-- What the task requires --
Review the material and extract every line in which the word "more" occurs.
Start of Block
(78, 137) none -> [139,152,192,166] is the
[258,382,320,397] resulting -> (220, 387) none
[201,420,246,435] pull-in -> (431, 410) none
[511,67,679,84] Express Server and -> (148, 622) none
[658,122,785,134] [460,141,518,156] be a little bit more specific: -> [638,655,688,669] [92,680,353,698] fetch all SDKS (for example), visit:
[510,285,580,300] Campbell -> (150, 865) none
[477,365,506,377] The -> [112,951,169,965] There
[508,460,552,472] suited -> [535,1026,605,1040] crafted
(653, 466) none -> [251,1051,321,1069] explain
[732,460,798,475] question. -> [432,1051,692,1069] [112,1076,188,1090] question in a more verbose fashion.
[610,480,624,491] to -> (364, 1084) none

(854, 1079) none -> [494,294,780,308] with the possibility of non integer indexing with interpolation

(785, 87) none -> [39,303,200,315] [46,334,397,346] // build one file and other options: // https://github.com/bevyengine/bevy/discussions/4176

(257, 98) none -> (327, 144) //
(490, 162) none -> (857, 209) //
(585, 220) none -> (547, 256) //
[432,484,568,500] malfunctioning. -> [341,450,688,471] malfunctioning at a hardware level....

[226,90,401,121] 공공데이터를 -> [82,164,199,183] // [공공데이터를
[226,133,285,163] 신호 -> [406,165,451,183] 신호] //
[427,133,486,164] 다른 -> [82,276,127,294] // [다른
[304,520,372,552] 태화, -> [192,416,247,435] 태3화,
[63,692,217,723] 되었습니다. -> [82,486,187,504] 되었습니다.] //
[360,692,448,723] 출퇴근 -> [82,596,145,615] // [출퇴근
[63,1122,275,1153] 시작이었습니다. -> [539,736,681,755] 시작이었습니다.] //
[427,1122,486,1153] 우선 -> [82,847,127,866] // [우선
End of Block
-- Response --
[658,122,785,134] [460,141,518,156] be a little bit more specific: -> [638,655,688,669] [92,680,353,698] fetch all SDKS (for example), visit:
[732,460,798,475] question. -> [432,1051,692,1069] [112,1076,188,1090] question in a more verbose fashion.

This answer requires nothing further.